Though the Boone stop on the Banff Mountain Film Festival World Tour isn’t featured until late March, the two-day festival at App State will sell out long before winter begins to fade – if history is any indication.

Tickets for the 21st anniversary of the local festival tour, held Friday and Saturday, March 24 and 25, went on sale earlier this month. One day tickets cost $12 for the general public and $8 for students.

Tickets are currently available online. However, if you want to purchase them as a Christmas gift, you’ll have to buy them at Footsloggers because tickets purchased online won’t arrive until after the Schaefer Center Box Office reopens Jan. 9.

Footsloggers in Blowing Rock currently has a batch of tickets for sale. As of press time on Monday afternoon, Footsloggers’ Boone location hadn’t yet received a batch of Banff tickets. 
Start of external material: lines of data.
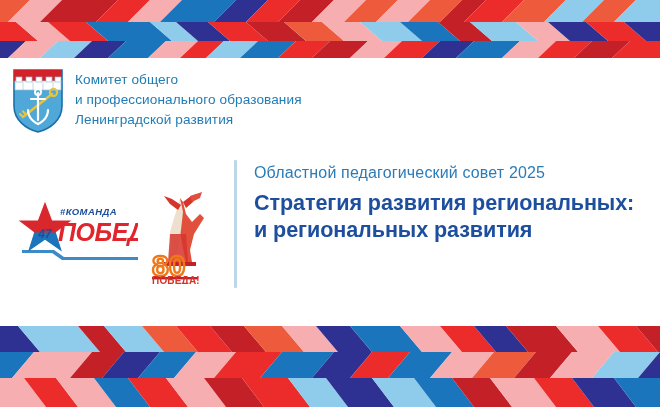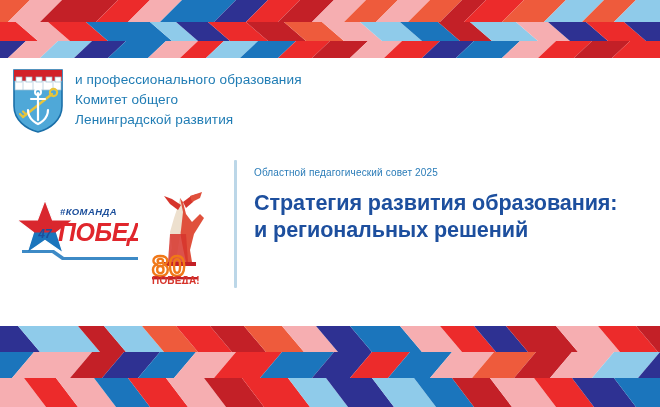"и профессионального образования" div { order: before "Комитет общего" -> after "Комитет общего" }
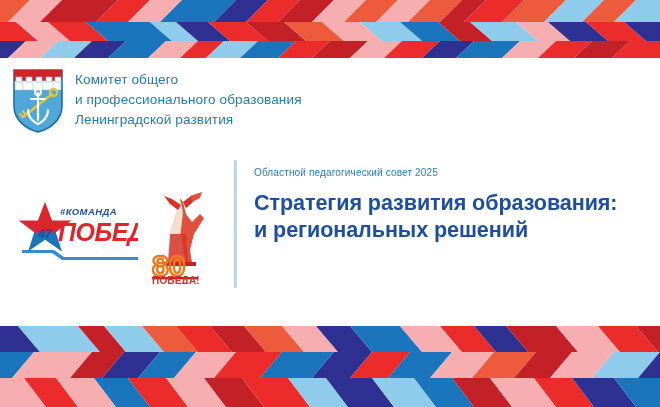"Областной педагогический совет 2025" .kicker { font-size: 10px -> 16px }
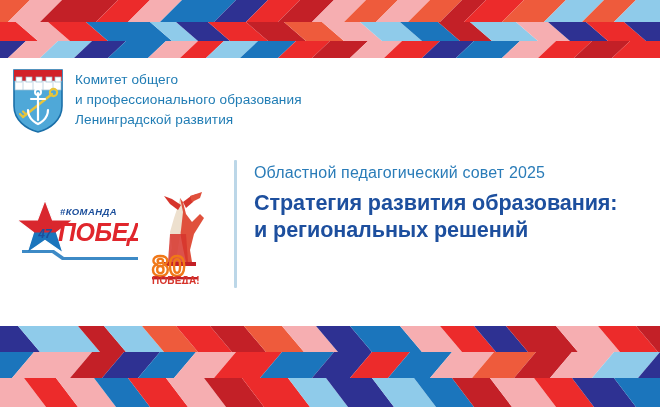"Стратегия развития образования:" div.headline { text: образования -> региональных }
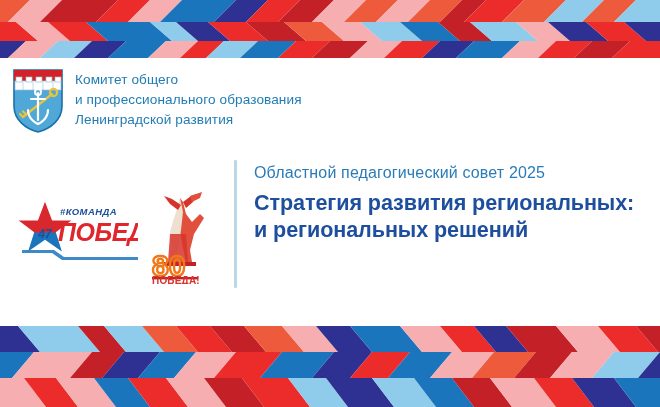"и региональных решений" div.headline { text: решений -> развития }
Banff in Boone has built a reputation over the past two decades as one of the largest screenings of the Banff Mountain Film Festival World Tour in North America – if not the largest.

The original festival is held in Banff, Canada over the course of nine days. The Banff Centre, which produces the film festival and book festival, has a mission to “inspire creativity.” The films and books showcased at the festival revolve around mountain culture, sports and environment.

Each year, filmmakers submit about 300 films to be judged. The jury narrows the films to be featured at the Canadian festival to several dozen, and then about the best 30 films are eligible to be on the world tour. After that process, local organizers select which films will be best received in the Boone area.

The Boone festival is sponsored and organized by the university’s Outdoor Programs, which uses the event to raise funds for students to embark on their own adventures.

Rich Campbell, associate director of Outdoor Programs and Banff organizer, said he’s already previewed much of the films eligible for the world tour. One film, in particular, that he’s excited about and thinks will resonate with the local community is called Shift.

Directed and produced by Kelly Milner, the film won the People’s Choice Award at Banff. Shift is set in Carcross, a village with an indigenous population of about 300 that is located in the northern territory of Yukon, Canada, according to a description in the Banff Mountain Film Festival Magazine:

“In the early 1900s, thousands stampeded its steep cliff faces in search of silver, building an extensive network of trails, trams, and tracks to transport the treasure. But when the last mine closed in the 1980s, Carcross fell quiet and – like many Yukon First Nations – the people knew they had to take action in order to survive.  

In 2005, the Carcross-Tagish First Nation signed a Land Claim Agreement with the Governments of Canada and the Yukon, giving them self-governance over 1554 square kilometers of titled land and the capacity to develop their own economy. That same year, the Carcross-Tagish Management Corporation created the Singletrack to Success Program, a trail-building program dedicated to boosting adventure tourism in the area and connecting local youth to their culture

Since then, 40 local youths – most of them members of the Carcross-Tagish First Nation – have transformed the traditional trails on Montana Mountain into some of the best mountain biking trails in the world. Now, thousands are racing to the area once again – this time in search of a different treasure: nearly 100 kilometres of hand-built and restored singletrack.” 

Campbell added, “Especially with the development of Rocky Knob and just our love of outdoor recreation, I think this is a film that will definitely resonate with our community,” Campbell said. “It’s pretty neat.”